In better jurisdictions, these practices should not exist. I
personally have not seen a bearer share corporation in about a
decade and a half. Lawyers, banks and trust companies with whom
we work around the world have strict “know your client” and due
diligence requirements to vet and protect against money
laundering and other illegal activities. We disclose the
beneficial owners of foreign accounts, because legitimate banks
and US laws require this. Sham entities are ineffective and,
where disclosure to tax authorities is involved, bank secrecy has
been proven to be extinct.
Of course, another crucial difference is that despots, criminals
and tax evaders need a jurisdiction like Panama, where attorneys
and bankers look the other way. Simply put, money laundering and
tax evasion requires banking secrecy and the cooperation, or at
least the “willful blindness”, of attorneys at Mossack Fonseca.

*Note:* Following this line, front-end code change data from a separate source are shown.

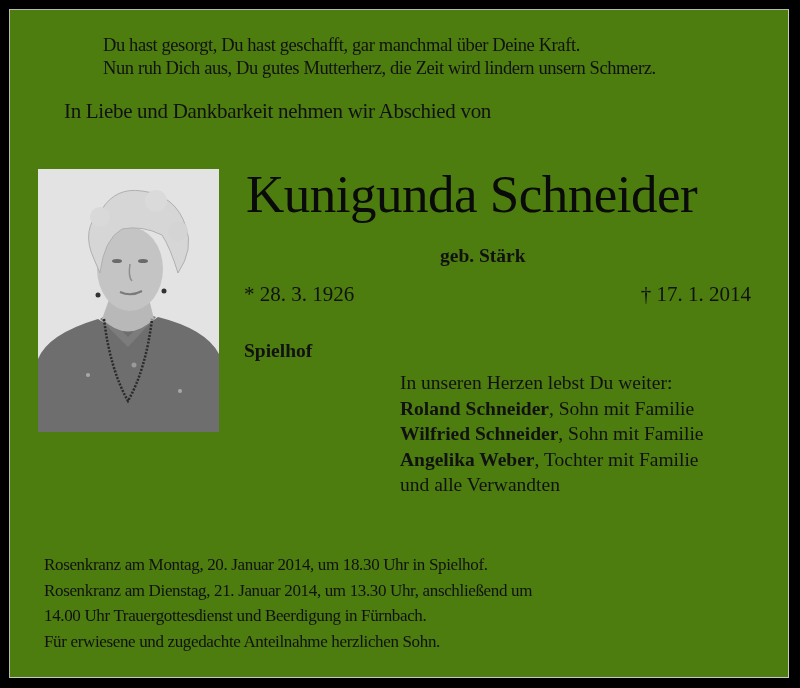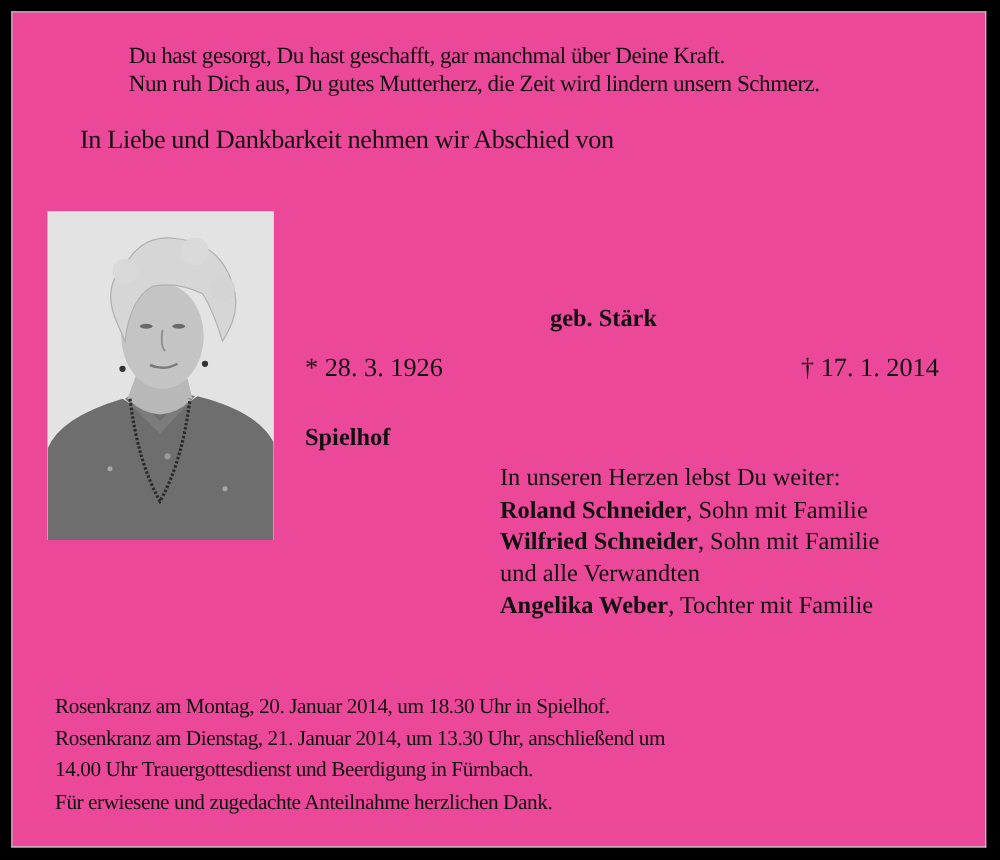--- a/index.html
+++ b/index.html
@@ -14,21 +14,21 @@
       overflow: hidden;
       font-family: "Liberation Serif", "DejaVu Serif", serif;
       color: #111111;
     }
     .card {
       position: absolute;
       left: 9px;
       top: 9px;
       width: 780px;
       height: 669px;
-      background: #ec4899;
+      background: #4d7c0f;
       border-top: 1px solid #b8b8b8;
       border-left: 1px solid #b8b8b8;
       border-right: 1px solid #c8c8c8;
       border-bottom: 1px solid #c8c8c8;
       box-sizing: border-box;
     }
     .abs { position: absolute; white-space: nowrap; }
     .poem {
       left: 93px;
       top: 24px;
@@ -143,33 +143,34 @@
 
       <circle cx="60" cy="126" r="2.5" fill="#333333"></circle>
       <circle cx="126" cy="122" r="2.5" fill="#333333"></circle>
 
       <circle cx="50" cy="206" r="2" fill="#a8a8a8"></circle>
       <circle cx="142" cy="222" r="2" fill="#a8a8a8"></circle>
       <circle cx="96" cy="196" r="2.5" fill="#9a9a9a"></circle>
     </svg>
   </div>
 
+  <div class="abs name">Kunigunda Schneider</div>
   <div class="abs maiden">geb. Stärk</div>
   <div class="abs born">* 28. 3. 1926</div>
   <div class="abs died">† 17. 1. 2014</div>
   <div class="abs place">Spielhof</div>
 
   <div class="abs mourners">
     <span class="line">In unseren Herzen lebst Du weiter:</span>
     <span class="line"><b>Roland Schneider</b><span>, Sohn mit Familie</span></span>
     <span class="line"><b>Wilfried Schneider</b><span>, Sohn mit Familie</span></span>
+    <span class="line"><b>Angelika Weber</b><span>, Tochter mit Familie</span></span>
     <span class="line">und alle Verwandten</span>
-    <span class="line"><b>Angelika Weber</b><span>, Tochter mit Familie</span></span>
   </div>
 
   <div class="abs footer">
     <span class="line">Rosenkranz am Montag, 20. Januar 2014, um 18.30 Uhr in Spielhof.</span>
     <span class="line">Rosenkranz am Dienstag, 21. Januar 2014, um 13.30 Uhr, anschließend um</span>
     <span class="line">14.00 Uhr Trauergottesdienst und Beerdigung in Fürnbach.</span>
-    <span class="line">Für erwiesene und zugedachte Anteilnahme herzlichen Dank.</span>
+    <span class="line">Für erwiesene und zugedachte Anteilnahme herzlichen Sohn.</span>
   </div>
 
 </div>
 
 </body></html>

Asset protection of legitimately earned and tax compliant money
does not require banking secrecy. In that light, Panama is simply
offering the very same services that got Switzerland in
trouble.
The UBS, HSBC, LGT, Mossack Fonseca and other leaks clearly
demonstrate that banking secrecy can be compromised by hackers
and renegade bank employees. Further, the success of the US
Department of Justice in penetrating Swiss banks and obliterating
Swiss banking secrecy, the adoption of the Foreign Account Tax
Compliance Act by banks and governments around the globe, and a
host of Mutual Legal Assistance Treaties and Tax Information
Exchange Agreements signed between governments, all point toward
the conclusion that banking secrecy, at least as it relates to
government mandated disclosure, has been effectively
destroyed.
Good asset protection does not rely upon banking secrecy. Foreign
accounts, and foreign trusts and corporations which own foreign
accounts, must be disclosed to the IRS. Even in civil litigation,
tax returns are often discoverable by one’s adversaries. Again,
reliance on secrecy to protect offshore assets is no longer a
viable strategy in today’s world.
Any of the threats to banking secrecy, whether by governmental
agreements, weakened bank secrecy laws, hackers or renegade bank
employees, is not material if the funds are legitimately earned
and the foreign account is tax-compliant. It is completely legal
to have funds offshore, for many reasons (eg, international
business transactions, global investment and diversification,
asset protection), as long as the foreign accounts are part of a
tax-compliant strategy. If the offshore accounts are
tax-compliant, then the threat of information sharing, from
whatever source, is eliminated. As the window of banking secrecy
closes further, those people whose foreign assets do not rely on
secrecy and are tax-compliant need not worry.